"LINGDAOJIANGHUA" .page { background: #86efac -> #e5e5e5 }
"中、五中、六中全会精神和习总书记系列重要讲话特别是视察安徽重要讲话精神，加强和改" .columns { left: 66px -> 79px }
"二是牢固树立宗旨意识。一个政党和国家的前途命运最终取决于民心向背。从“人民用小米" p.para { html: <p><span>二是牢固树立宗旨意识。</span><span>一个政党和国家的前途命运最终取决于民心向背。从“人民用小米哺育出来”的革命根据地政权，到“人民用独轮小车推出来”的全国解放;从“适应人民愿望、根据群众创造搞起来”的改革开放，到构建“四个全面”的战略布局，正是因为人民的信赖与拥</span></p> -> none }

==

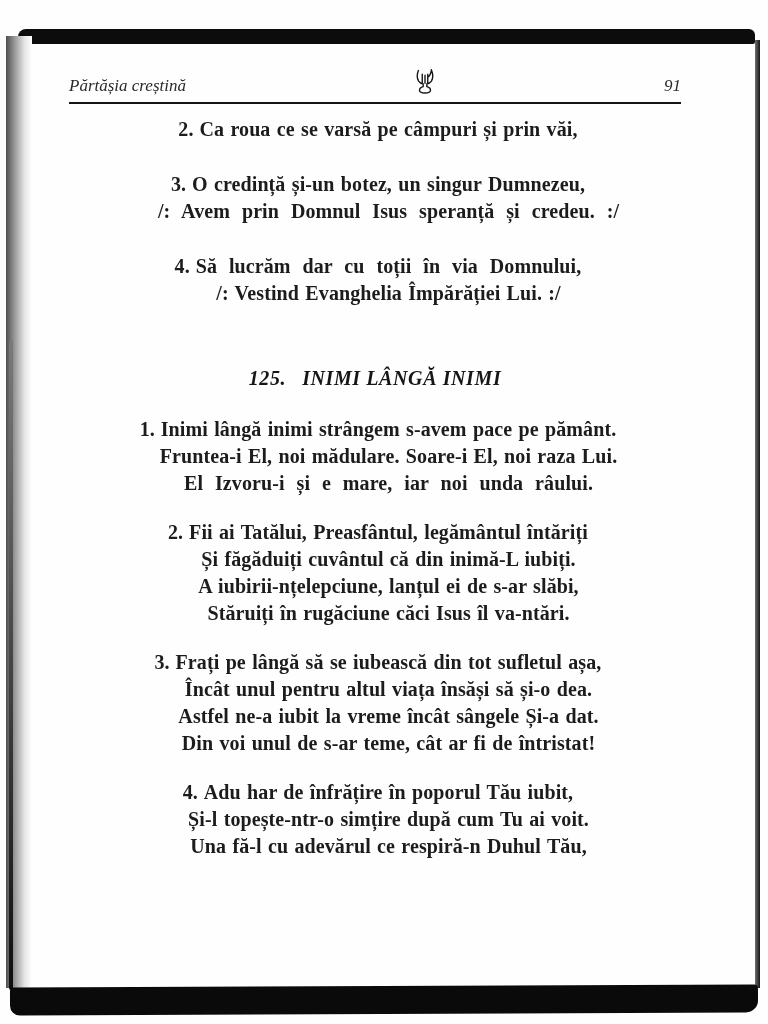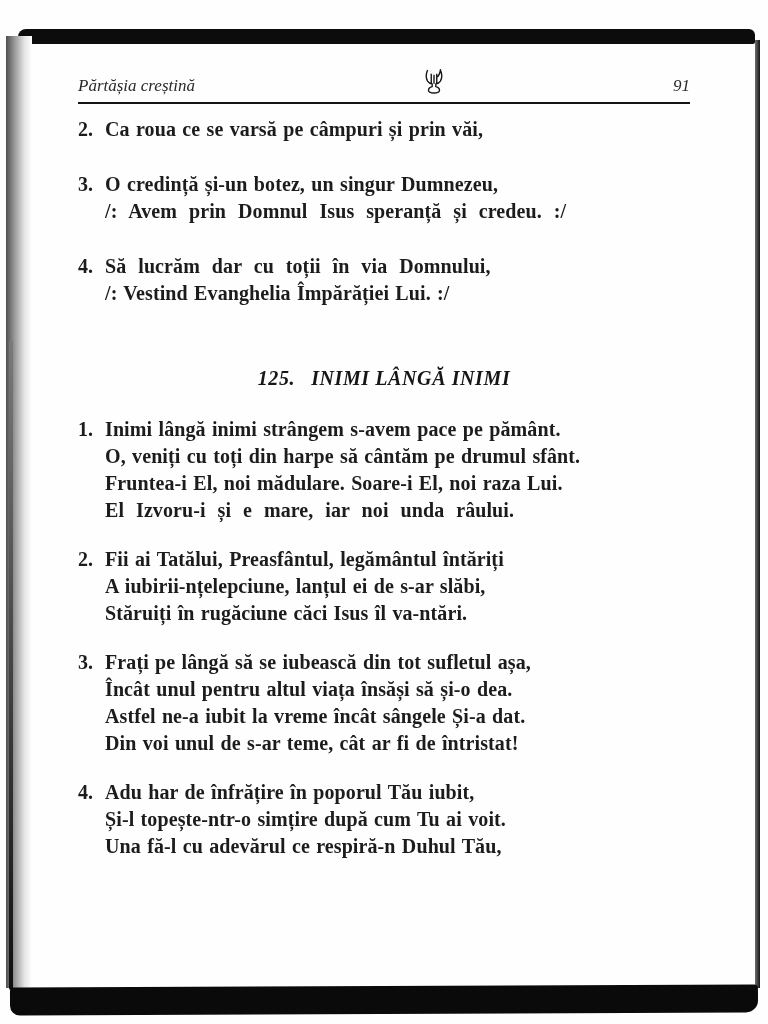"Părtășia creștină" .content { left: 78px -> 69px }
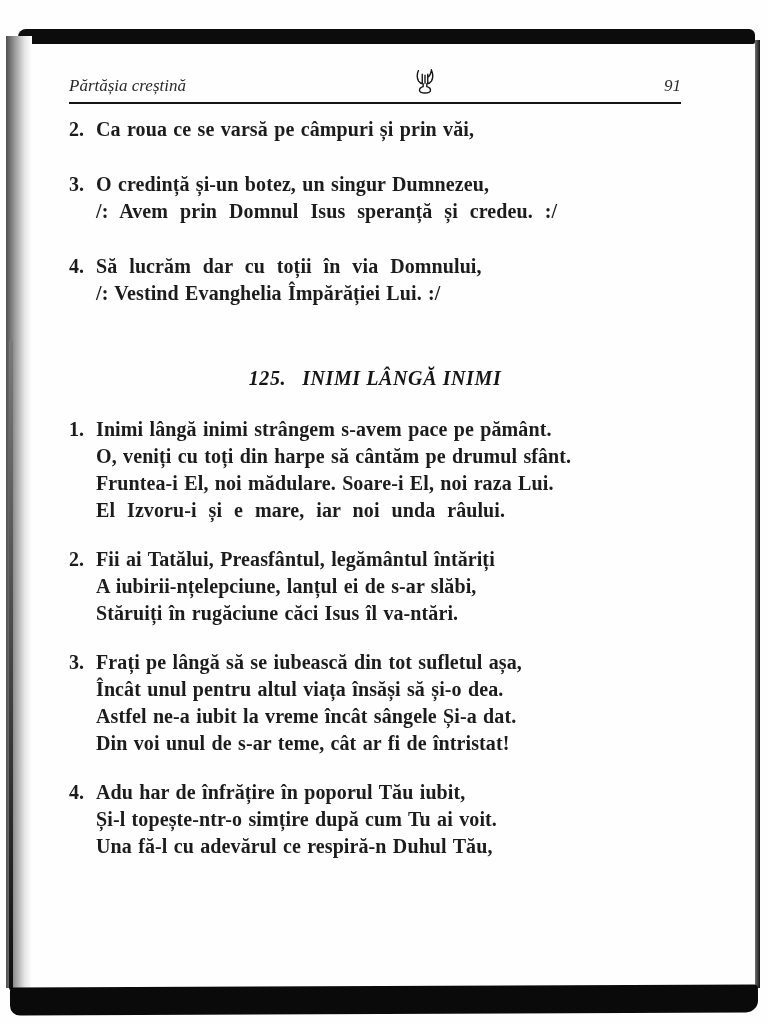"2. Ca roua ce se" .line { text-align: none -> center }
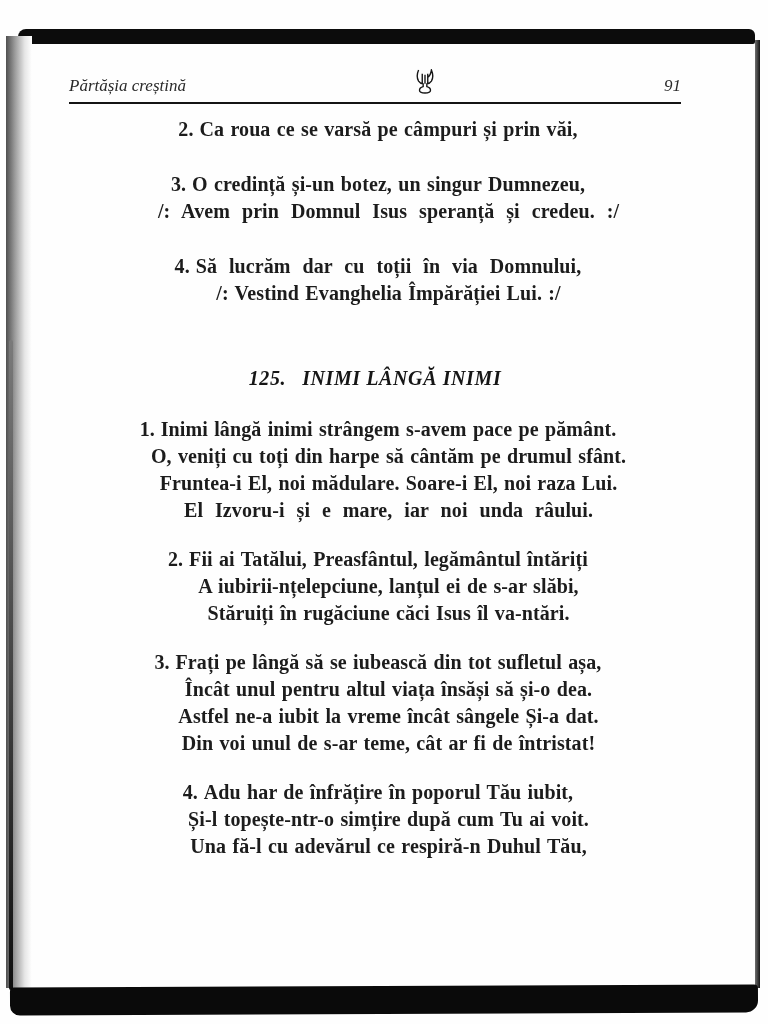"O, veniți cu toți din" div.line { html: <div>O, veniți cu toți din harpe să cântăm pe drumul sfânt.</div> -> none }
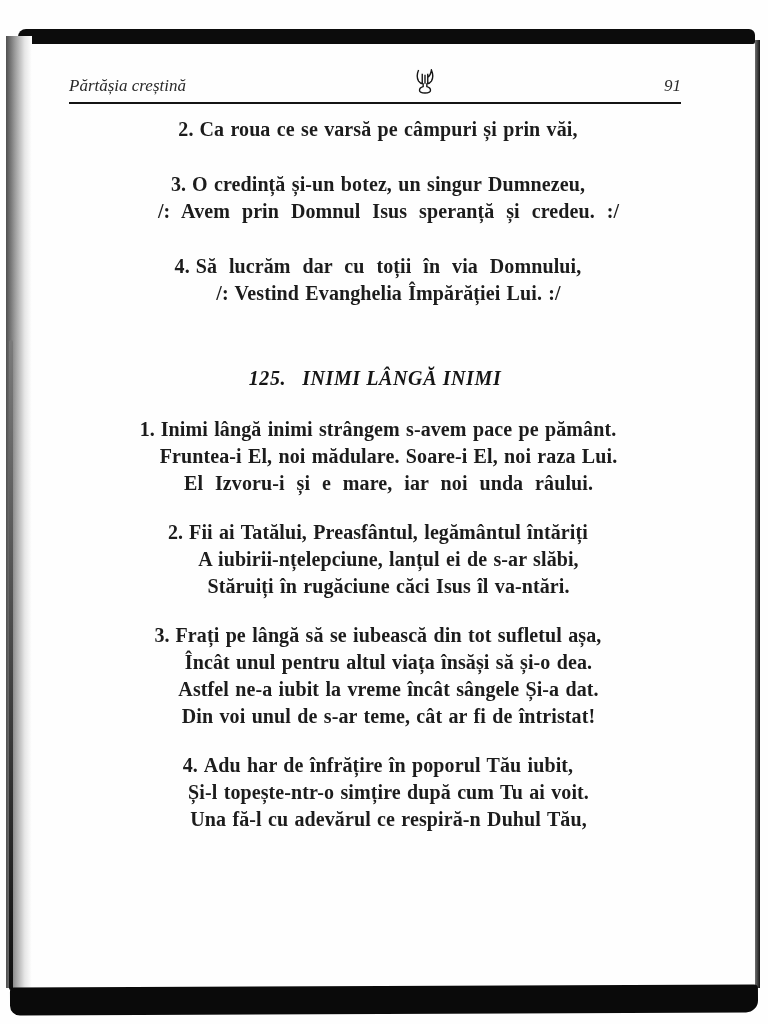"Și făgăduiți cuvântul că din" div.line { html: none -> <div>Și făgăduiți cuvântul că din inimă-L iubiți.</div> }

* * *

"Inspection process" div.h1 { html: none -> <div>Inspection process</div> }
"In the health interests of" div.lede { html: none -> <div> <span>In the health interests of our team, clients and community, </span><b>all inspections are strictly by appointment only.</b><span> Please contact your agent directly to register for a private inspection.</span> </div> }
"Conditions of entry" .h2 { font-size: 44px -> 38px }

▶ **TASK PROMPT**:
Copy exactly the lines of the entries above from the one containing "html: <div>O, veniți" through the one containing "none -> <div>Și". Both end lines count; pictures do not.

▶ **SOLUTION FOR THIS PROBLEM**:
"O, veniți cu toți din" div.line { html: <div>O, veniți cu toți din harpe să cântăm pe drumul sfânt.</div> -> none }
"Și făgăduiți cuvântul că din" div.line { html: none -> <div>Și făgăduiți cuvântul că din inimă-L iubiți.</div> }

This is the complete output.